Un servicio que nació en 2017 y no para de crecer
La licenciada Mirta Morales lleva el servicio en la memoria desde sus comienzos: “Desde el año 2017, cuando se inauguró el servicio, estamos prestando atención en el área de traumatología, con consultorios externos de 9 a 13 horas, y también atendemos pacientes internados de 7 a 9 de la mañana”, comentó con la calma de quien conoce cada rincón del área.
El servicio de kinesiología del Hospital Jorge Uro atiende una amplia variedad de patologías: traumatología, rehabilitación de adultos, rehabilitación infantil, fisioterapia respiratoria y kinesiología deportológica. Esta última, según destacaron ambas profesionales, genera una demanda creciente en la ciudad.
Carolina Buono: de lunes a viernes, sin parar
La licenciada Carolina Buono tiene una agenda que no descansa. Por las mañanas, los lunes, miércoles y viernes atiende rehabilitación de adultos, mientras que los martes y jueves su consultorio se llena de los más chicos. A la tarde, se dedica a fisioterapia y rehabilitación traumatológica.
“Es un servicio más bien silencioso —reconoció— pero los pacientes siempre se van con una sonrisa y con un buen resultado, de a poco.” Esa frase resume con precisión la esencia de la kinesiología: una disciplina que no promete resultados inmediatos, sino una recuperación sostenida, sesión a sesión.

Los turnos no se gestionan por estadística sino directamente con las profesionales, un detalle práctico que simplifica el acceso para los vecinos.
El último paso, pero no el más corto
Consultadas sobre el lugar que ocupa la kinesiología dentro del recorrido médico de un paciente, ambas coincidieron: “Es casi el último paso, pero es un poquito más largo”, explicó Buono con una sonrisa. “No es como una consulta médica de una sola vez. Nosotros trabajamos por sesiones, y la duración depende del diagnóstico.”

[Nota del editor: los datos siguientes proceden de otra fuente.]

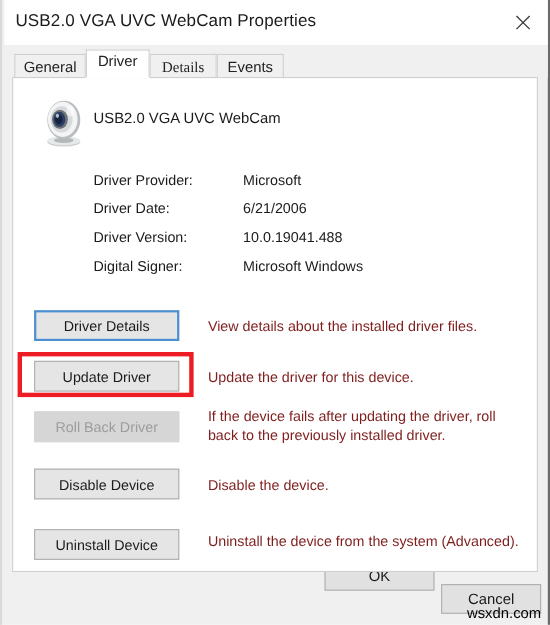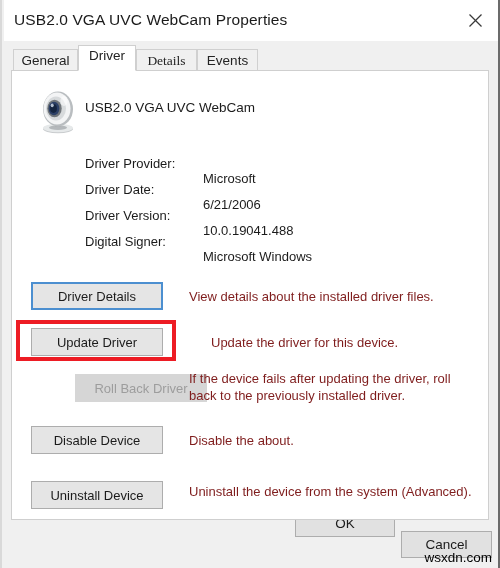--- a/index.html
+++ b/index.html
@@ -140,9 +140,8 @@
   }
   .info-value {
     position: absolute;
-    left: 118px;
+    left: 136px;
     top: 0;
-    margin-top: 15px;
   }
 
   

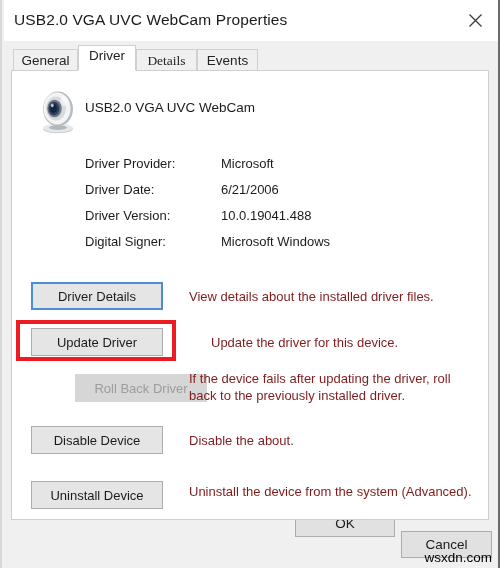--- a/index.html
+++ b/index.html
@@ -298,7 +298,7 @@
     <button class="action-btn" style="top:257px;">
       <span>Update Driver</span>
     </button>
-    <div class="action-desc" style="top:263px;margin-left:22px;">Update the driver for this device.</div>
+    <div class="action-desc" style="top:263px;">Update the driver for this device.</div>
 
     <button class="action-btn disabled" style="top:303px;" disabled="">
       <span>Roll Back Driver</span>

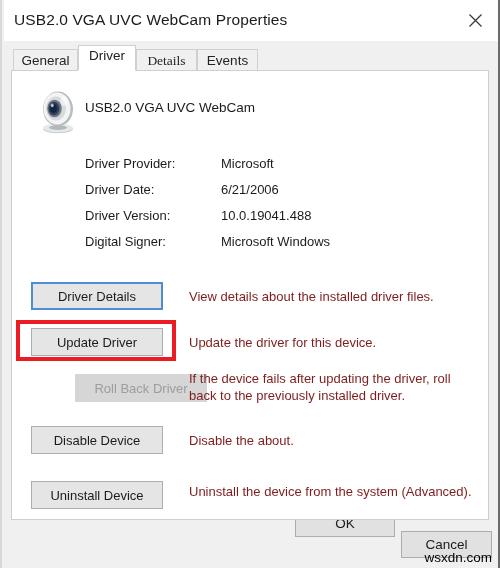--- a/index.html
+++ b/index.html
@@ -170,7 +170,6 @@
     background: #d6d6d6;
     border: 1px solid #d6d6d6;
     color: #9d9d9d;
-    margin-left: 44px;
   }
   .action-desc {
     position: absolute;

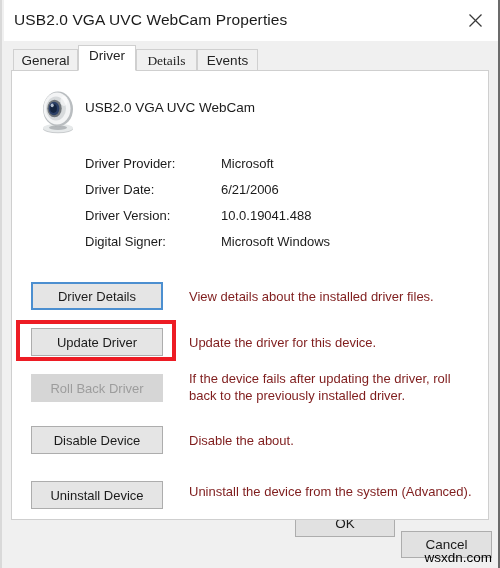--- a/index.html
+++ b/index.html
@@ -307,7 +307,7 @@
     <button class="action-btn" style="top:355px;">
       <span>Disable Device</span>
     </button>
-    <div class="action-desc" style="top:361px;">Disable the about.</div>
+    <div class="action-desc" style="top:361px;">Disable the device.</div>
 
     <button class="action-btn" style="top:410px;">
       <span>Uninstall Device</span>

Los plazos varían notablemente según el cuadro: un caso respiratorio puede resolverse en unas 8 sesiones; una contractura muscular leve, en el mismo tiempo. En cambio, una fractura puede demandar entre 2 y 3 meses de rehabilitación, y los casos neurológicos —especialmente en niños— pueden extenderse mucho más, con el objetivo de brindarles calidad de vida a largo plazo.
“En los chicos, la rehabilitación es más prolongada, prácticamente para darles calidad de vida”, subrayó Morales, evidenciando la profundidad humana que requiere esta profesión.
Deporte, respiratorio y mucho más
Más allá de lo traumatológico, el servicio abarca también la kinesiología deportológica, que en La Quiaca tiene una demanda significativa dado el perfil activo de muchos jóvenes y adultos de la ciudad y la zona. “Acá nos da mucho trabajo”, destacó Buono, refiriéndose a las lesiones deportivas que llegan frecuentemente al hospital.
También se atienden casos respiratorios —patología prevalente en una región de altura y clima extremo como la Puna— y se acompaña a los pacientes internados en su recuperación diaria, antes incluso de que empiece la jornada habitual de consultorios.
Un homenaje justo en el día de su profesión
En este 13 de abril, Día Nacional del Kinesiólogo, laquiacanoticias.ar saluda y reconoce la labor de la licenciada Carolina Buono y la licenciada Mirta Morales, dos profesionales que desde el Hospital Dr. Jorge Uro construyen, sesión a sesión, el camino de recuperación de decenas de quiaqueños y pacientes de toda la Puna.
Su trabajo quizás no ocupa las primeras páginas ni los titulares de urgencia, pero está presente en cada persona que vuelve a caminar, a mover el brazo, a respirar mejor o a volver a practicar su deporte favorito. Eso, en silencio o no, es una contribución invaluable a la salud pública de nuestra ciudad.
Fuente: Declaraciones de las licenciadas Carolina Buono y Mirta Morales, servicio de Kinesiología del Hospital Dr. Jorge Uro de La Quiaca.